06 August 2009

Are fewer young people using social networks such as Twitter? How we all use the internet | News | guardian.co.uk

Are fewer young people using social networks such as Twitter? How we all use the internet | News | guardian.co.uk:
"Apparently, it is SO over: the kids don't like social networking anymore. Even more gallingly, it appears part of the reason is that older users do."

Figures show a drop in use of social networks by users between the ages of 25 to 54. So, what do they mean by older?

Serendipity

Ping - The Digital Age Is Stamping Out Serendipity - NYTimes.com:
Is it possible to build in some randomness or chaos into an information system?
Biz Stone, a Twitter co-founder, wrote to the Twitterati, 'Repositioning the product to focus more on discovery is an important first step in presenting Twitter to a wider audience of folks around the world who are eager to start engaging with new people, ideas, opinions, events and sources of information.'

Interesting observation that the digital world hides so many things that were formerly visible, a person's music collection, choices of movies, even now, I suppose, books. Now, we reveal things about ourselves on our Facebook pages, or through the random pictures of us others might post.
But note, randomness has to be anarchic and disorderly. Serendipity, is really the wrong word. The word was coined by Horace Walpole (in 1754) according to the Wikipedia. Walpole gives an example definition:
One of the most remarkable instances of this accidental sagacity (for you must observe that no discovery of a thing you are looking for, comes under this description) was of my Lord Shaftsbury, who happening to dine at Lord Chancellor Clarendon's, found out the marriage of the Duke of York and Mrs. Hyde, by the respect with which her mother treated her at table.

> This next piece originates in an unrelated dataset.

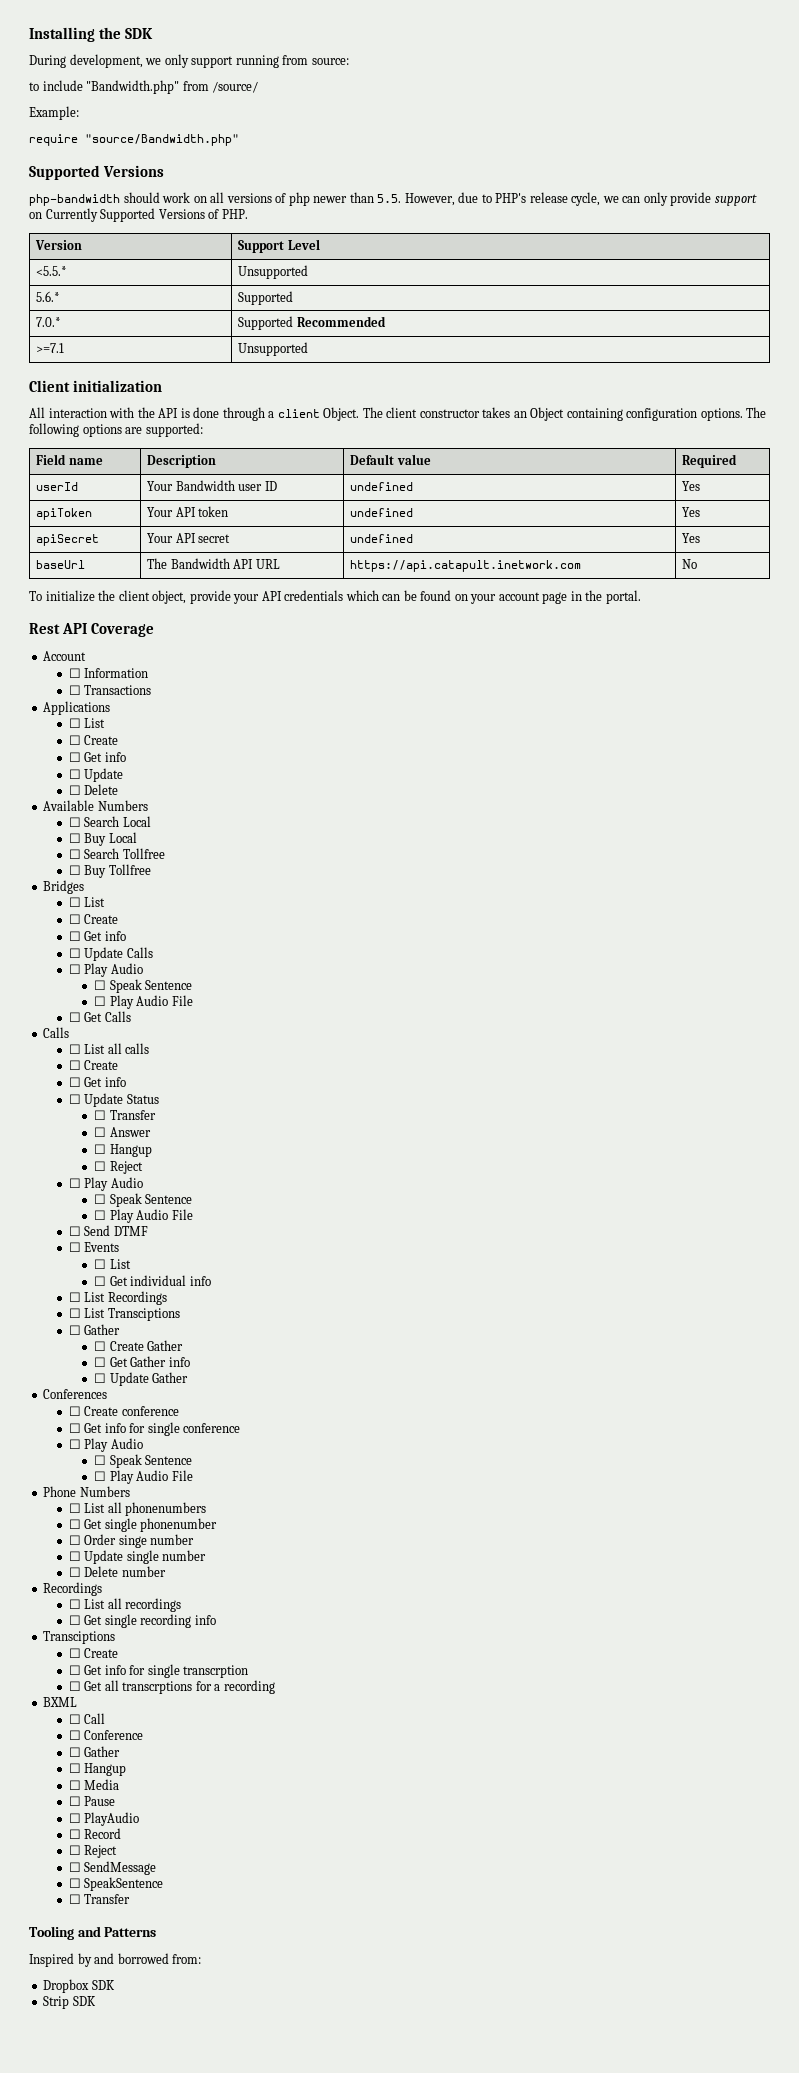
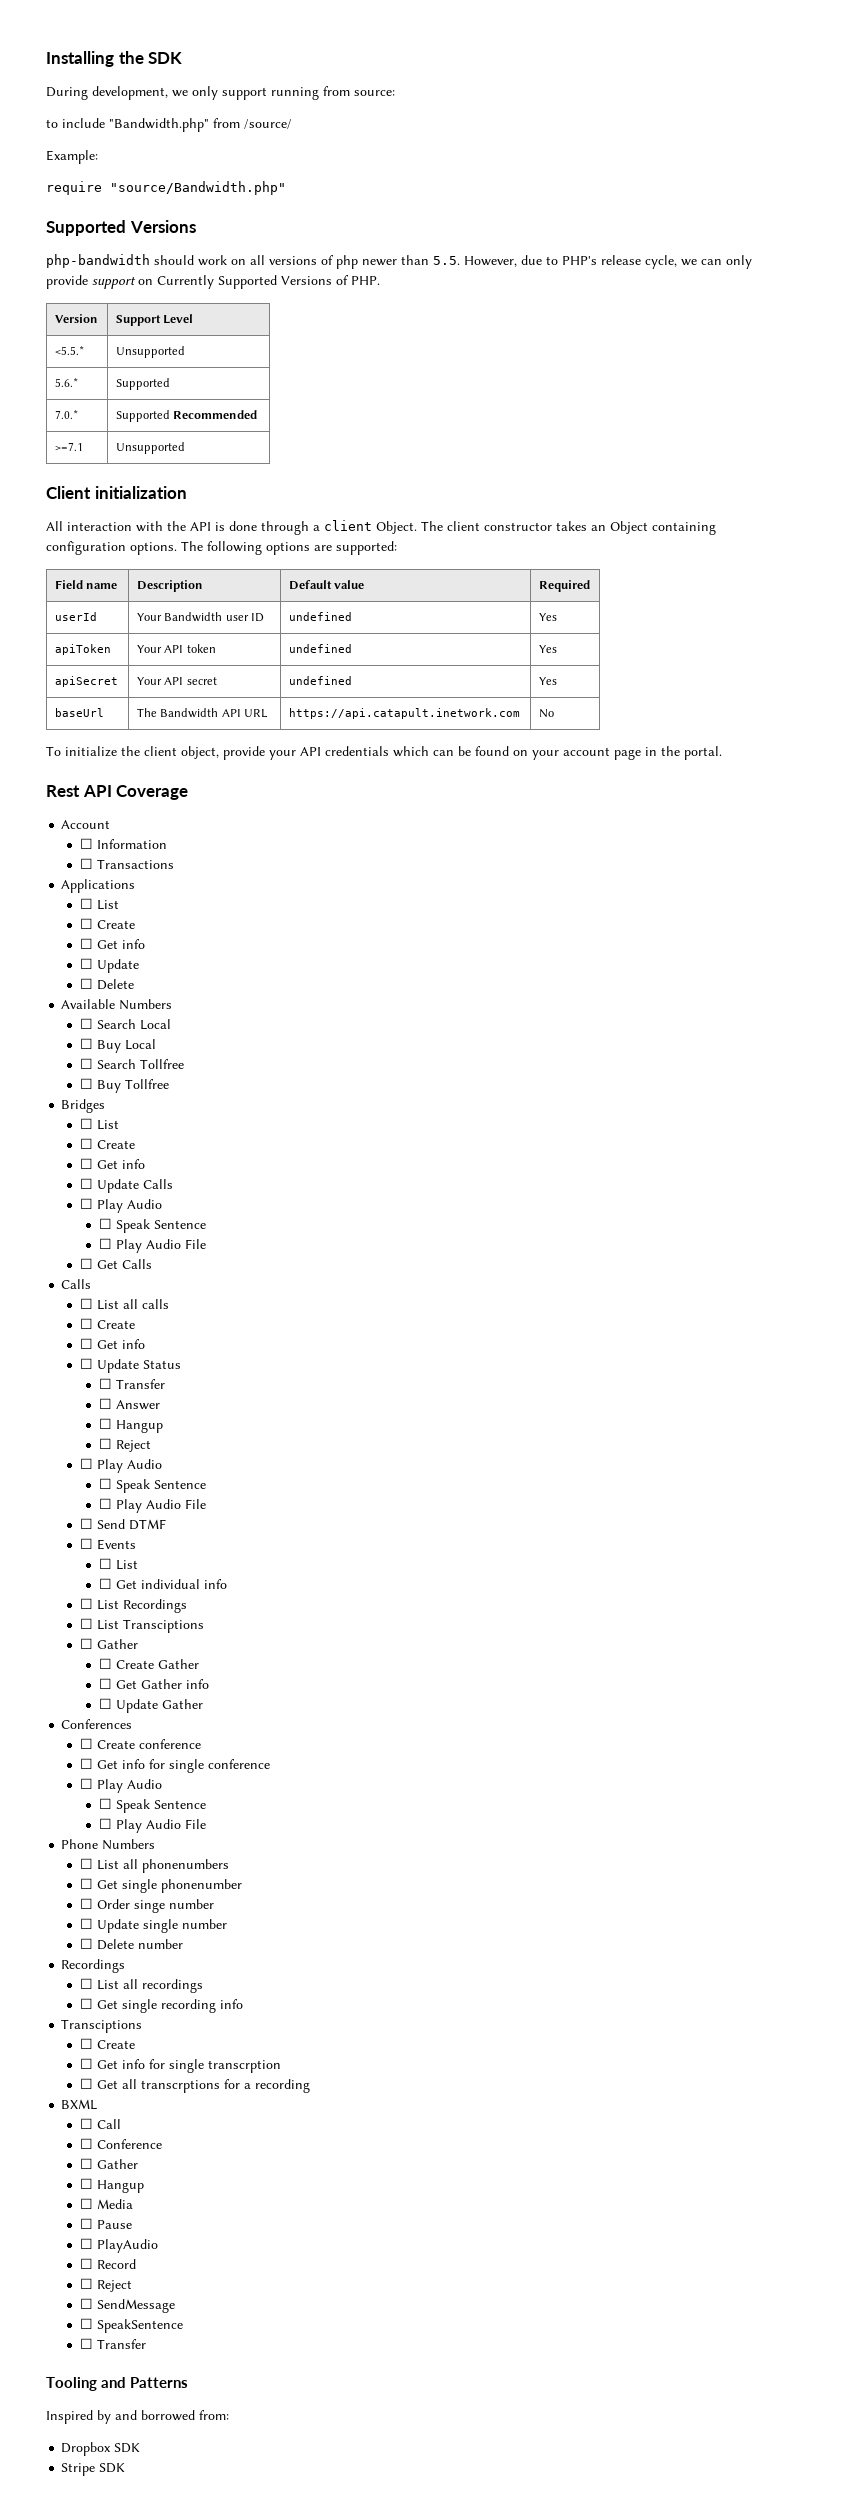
- Strip SDK
+ Stripe SDK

"Accidental sagacity" is not how we would define the term today. Walpole's example shows what we would more likely call deduction, putting together clues to find out something that one would otherwise not have known. It shows simply a discovery, suddenly understanding something, but it is not necessarily a fortunate or happy discovery, the most important element of our current definition.
The idea of the accidental encounter contains the possibility of the happy chance discovery, but also of the unhappy or unpleasant discovery. And, in any system to do what Biz Stone wants to do, viz. engaging with new people, ideas, opinions, &c, the happy is only just a part of it.

03 August 2009

The prospects of Microsoft Word in the wiki-based world - Ars Technica

The prospects of Microsoft Word in the wiki-based world - Ars Technica:
"One day you wake up and everything is on a wiki somewhere. How did that happen? It happens in much the same way as typewriters suddenly disappeared—because a better alternative arrived. Word—and I know I'll be attacked for saying this—is the new typewriter."

Well maybe not on a wiki somewhere but somewhere in the cloud. And doubtless it will happen. From the point of view of people like this writer who are concerned with finding the real document / the most recent / the final version of a document. For many others the reality is still the printout.
What everyone had lost track of in the heat of battle was why we were still using Word (or OpenOffice Writer, which is—let's face it—just a clone of Word) to create documents that were likely never going to be printed.

Yes, maybe this is true, but a document is in many people's minds something that could be printed out--even if in reality it will never be. It is only when the document on the screen becomes the real document--in people's minds--and the printout is seen as only a copy, an instance of that reality that the shift will have been made.
I think that the regularity and rules of design that have accreted around the 8 1/2 x 11 page have given it the authority of some consistency (a replacement of the typewriter created page). And a new design standard of an electronic document will have to replace this, and perhaps the author is correct in finding this (at least for himself) in the wiki page
Wikipedia's CSS files automatically make everything look pretty, and more importantly, consistently pretty.